Em 1962 Anna está convencida de que terá vocação para freira pelo que avança para esse pedido no convento onde fora acolhida na infância, quando os pais tinham morrido.
Prudente, a madre superiora instiga-a a procurar a tia, Wanda Lebenstein, que fora a única sobrevivente da sua família. É assim que Anna ficará a saber o seu verdadeiro nome, Ida, e a causa da sua orfandade: o extermínio dos judeus pelos nazis.
Ambas as mulheres irão regressar à aldeia natal para melhor compreenderem quem são em função desse trágico passado.
Esta é a síntese de um filme, que retoma um tema já muito explorado, mas onde se comprova a possibilidade de seguir por outras vias não menos estimulantes.
No início Anna fica boquiaberta, quando a tia lhe anuncia: “Resumindo, és uma freira judia!”. Esse encontro fora suscitado pela madre superiora do convento, que quisera confronta-la com a sua verdadeira identidade antes de avançar para a pronúncia dos seus votos de religiosa.
Até aí Anna fora tão pura quanto pudera ser uma protagonista dos filmes de Robert Bresson. Ao sorrir formavam-se-lhe três pequenas rugas ao canto da boca. Mais tarde um músico de jazz, que irá encontrar no seu périplo dir-lhe-á: “Não imaginas o efeito que causas!”
Mas está fatalmente condenada a perder essa inocência. Porque Wanda revela-lhe o nome por que fora identificada desde que nascera - Ida - e como ficara órfã de judeus desaparecidos durante a guerra, depois de denunciados pelos vizinhos.
“Onde é que estão sepultados?”, questiona. Mas ninguém lhe saberá dizer. Os pais simplesmente desapareceram.
Estamos, pois, numa espécie de policial com um investigador experiente e um ajudante ingénuo. Wanda sabe do que fala: fora procuradora da República e comunista convicta. Alcunhada de «Wanda Vermelha» ela condenava os «traidores» ao regime, quando possuía uma crença idealista na ideologia e ainda não abraçara o seu presente ceticismo.
Temos, pois, uma delas disposta a descobrir quem é e a outra a querer esquecer quem foi. Ida e Wanda percorrem a Polónia gelada e cinzenta desses anos sessenta, quando os jovens eram os dos filmes de Milos Forman, aborrecendo-se com temas ié-iés em hotéis tristes. Só os velhos se pareciam divertir como para melhor se anestesiarem das suas frustrações.

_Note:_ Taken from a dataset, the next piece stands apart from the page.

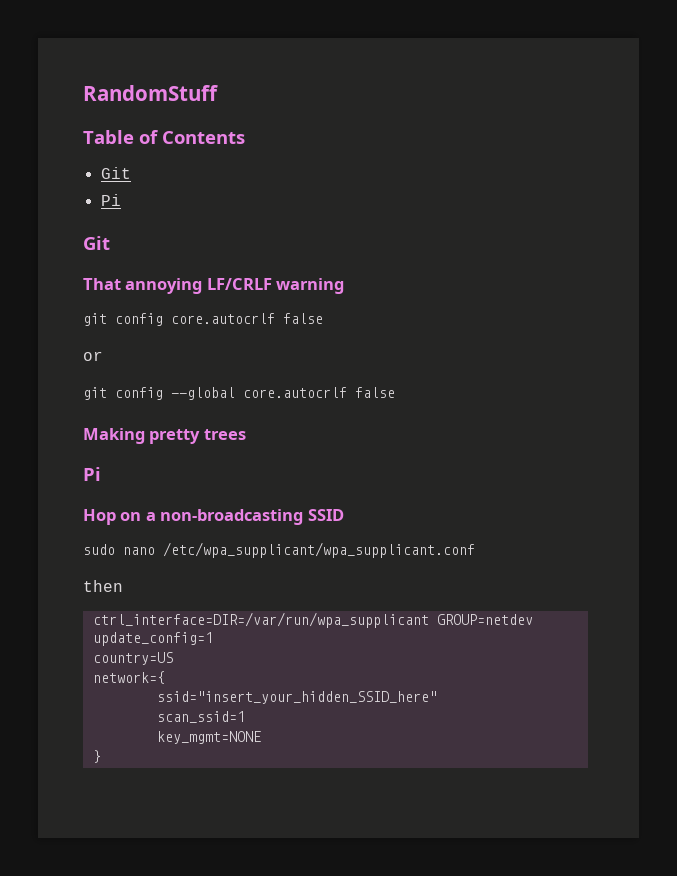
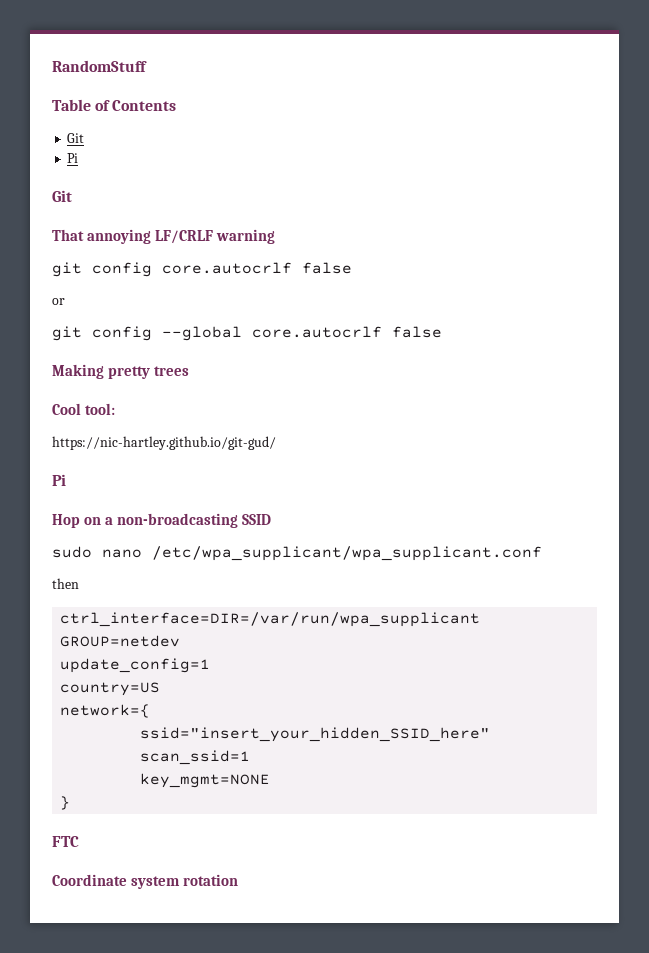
+ Cool tool:
+ https://nic-hartley.github.io/git-gud/
+ FTC
+ Coordinate system rotation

Quando se conclui essa viagem, resta uma conclusão dececionante: predomina uma amnésia coletiva e voluntária sobre os crimes do passado. O horror é negado, mas nunca expiado: os medíocres terão incorrido em atos vis para se apossarem de uma casa, de uma quinta...

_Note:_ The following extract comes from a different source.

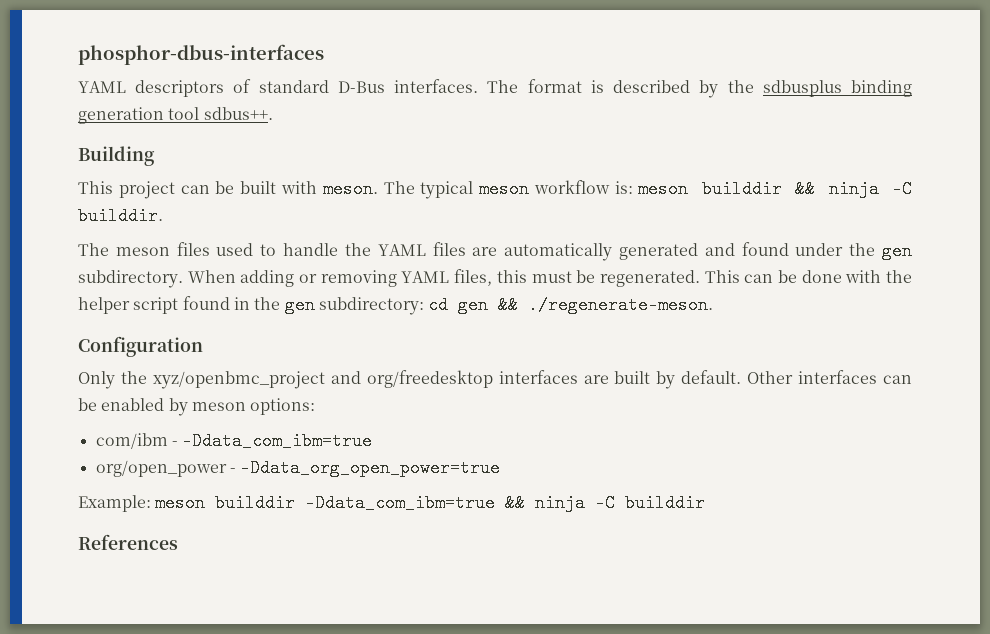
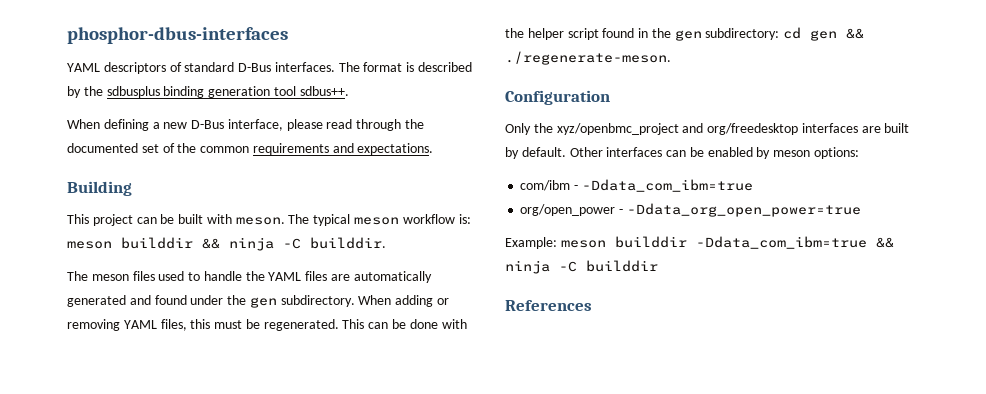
+ When defining a new D-Bus interface, please read through the documented set of the common requirements and expectations.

Perante essa conclusão ficam as questões: como se poderá continuar a viver depois de tudo isso? Como crer em Deus? Pior ainda: como acreditar no homem?
É um filme com muitas imagens de espaços vazios. A luz parece esmagar os personagens, que quase surgem desenquadrados a um canto da imagem como se estivessem isolados, atemorizados. Os planos fixos, a preto e branco, perturbam e intrigam. Quase sem transição, o filme passa do segredo para a verdade, da sombra para a claridade, de canções pueris para a música de John Coltrane, que sugere a beleza e a melancolia.
Pawel Pawlikowski é um cineasta do absoluto: os personagens ou rendem-se ou morrem. Ida tenta resistir: tira o véu, liberta os cabelos, veste a roupa e calça os sapatos da tia e parte com o saxofonista, que lhe propõe mostrar o mundo. Ela sorri: “E depois?”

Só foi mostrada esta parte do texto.